● **EXERCISE PROMPT**
Once you reach the line containing "u URL: http://asfotasealfa-patienteducation.co.uk" in the data below, restate each line word for word up to and including the one containing "safra, f’kunjetti tal-ħġieġ".

● **GIVEN ENTRIES**
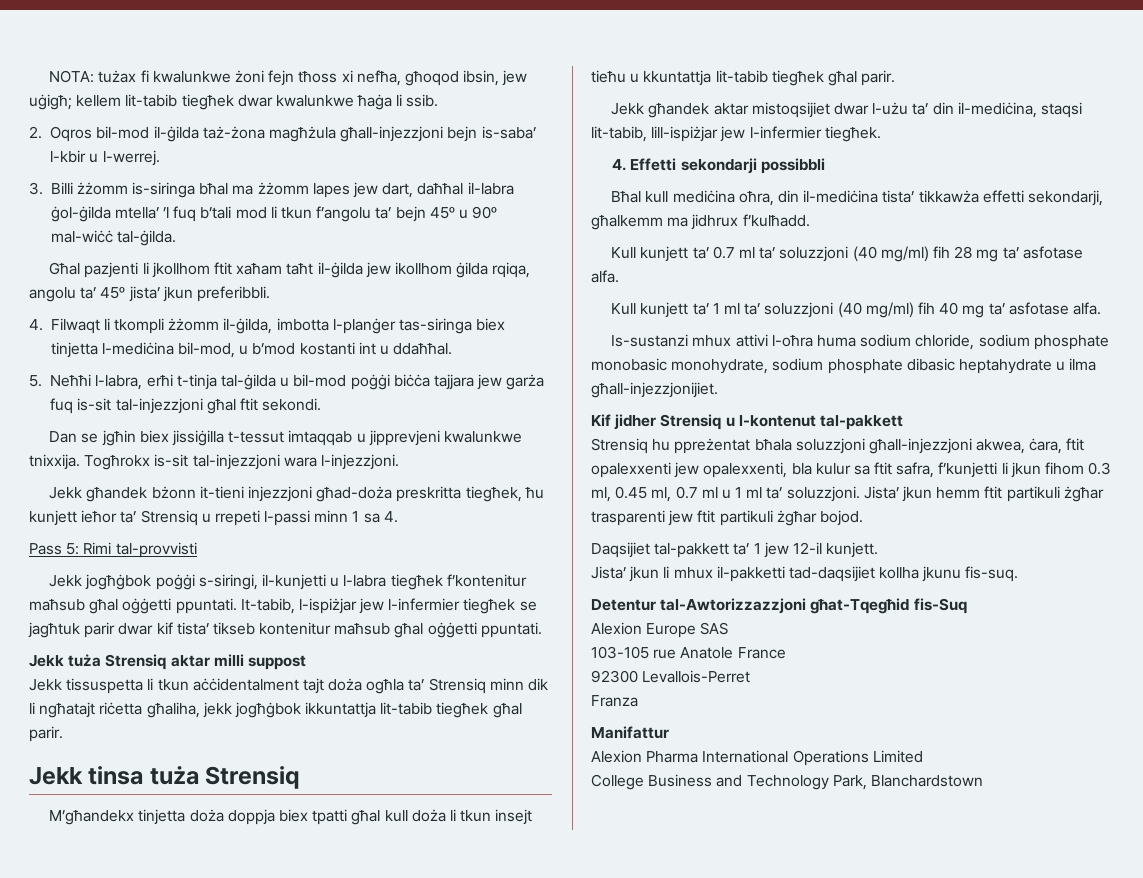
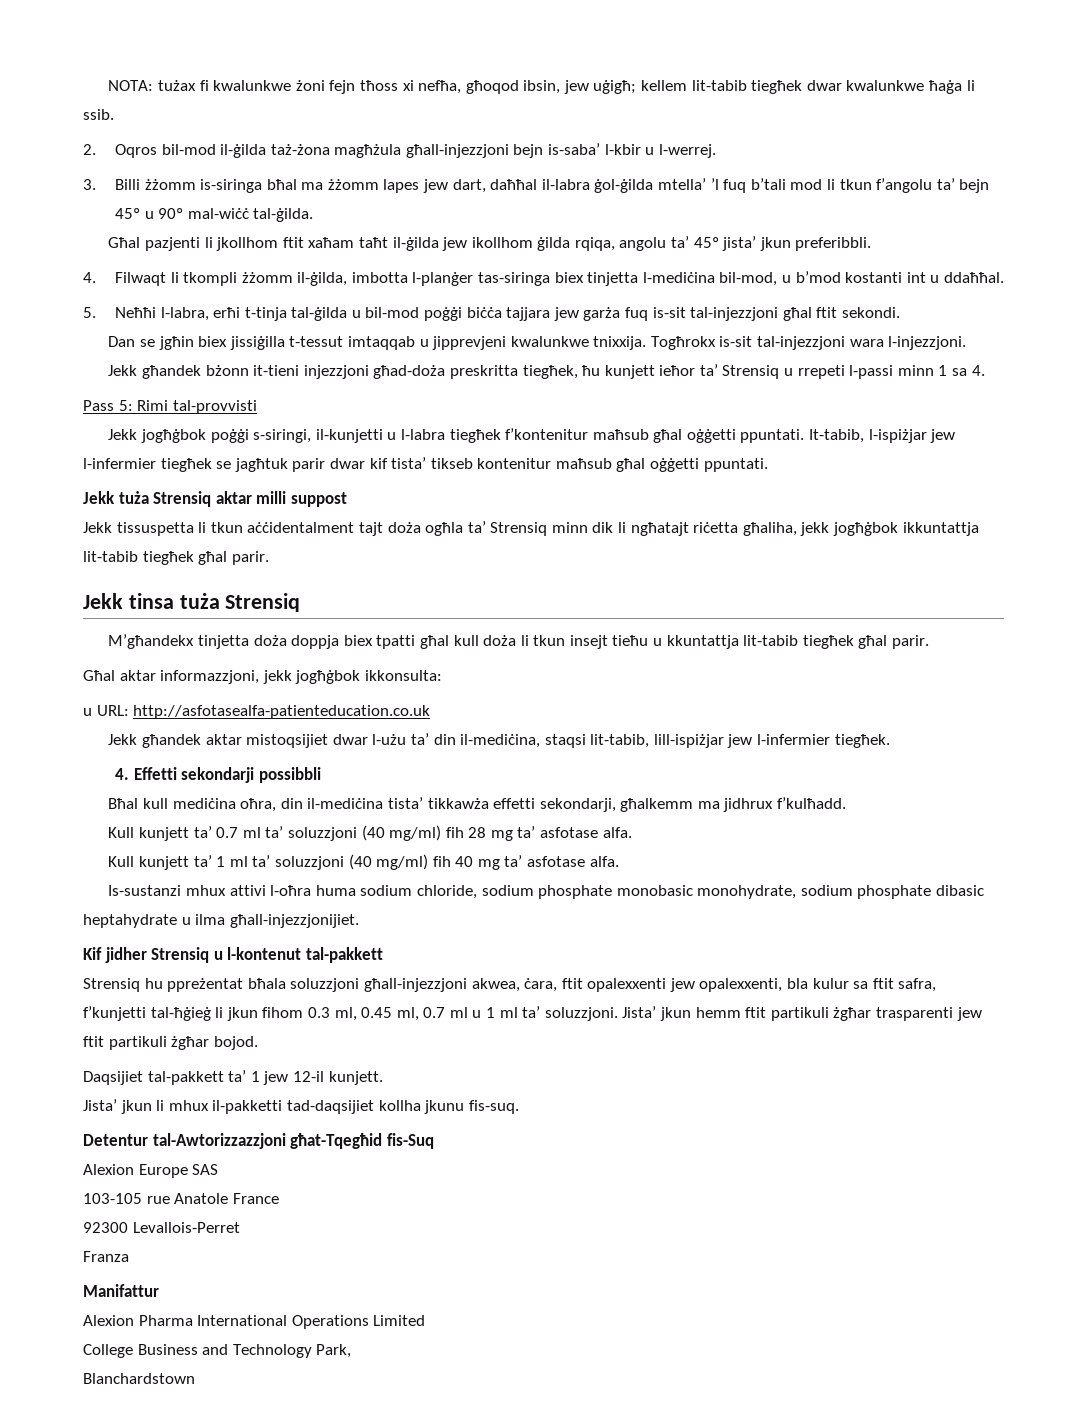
+ Għal aktar informazzjoni, jekk jogħġbok ikkonsulta:
+ u URL: http://asfotasealfa-patienteducation.co.uk
- Strensiq hu ppreżentat bħala soluzzjoni għall-injezzjoni akwea, ċara, ftit opalexxenti jew opalexxenti, bla kulur sa ftit safra, f’kunjetti li jkun fihom 0.3 ml, 0.45 ml, 0.7 ml u 1 ml ta’ soluzzjoni.
+ Strensiq hu ppreżentat bħala soluzzjoni għall-injezzjoni akwea, ċara, ftit opalexxenti jew opalexxenti, bla kulur sa ftit safra, f’kunjetti tal-ħġieġ li jkun fihom 0.3 ml, 0.45 ml, 0.7 ml u 1 ml ta’ soluzzjoni.
- College Business and Technology Park, Blanchardstown
+ College Business and Technology Park,
+ Blanchardstown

● **RESPONSE FOR THIS EXERCISE**
+ u URL: http://asfotasealfa-patienteducation.co.uk
- Strensiq hu ppreżentat bħala soluzzjoni għall-injezzjoni akwea, ċara, ftit opalexxenti jew opalexxenti, bla kulur sa ftit safra, f’kunjetti li jkun fihom 0.3 ml, 0.45 ml, 0.7 ml u 1 ml ta’ soluzzjoni.
+ Strensiq hu ppreżentat bħala soluzzjoni għall-injezzjoni akwea, ċara, ftit opalexxenti jew opalexxenti, bla kulur sa ftit safra, f’kunjetti tal-ħġieġ li jkun fihom 0.3 ml, 0.45 ml, 0.7 ml u 1 ml ta’ soluzzjoni.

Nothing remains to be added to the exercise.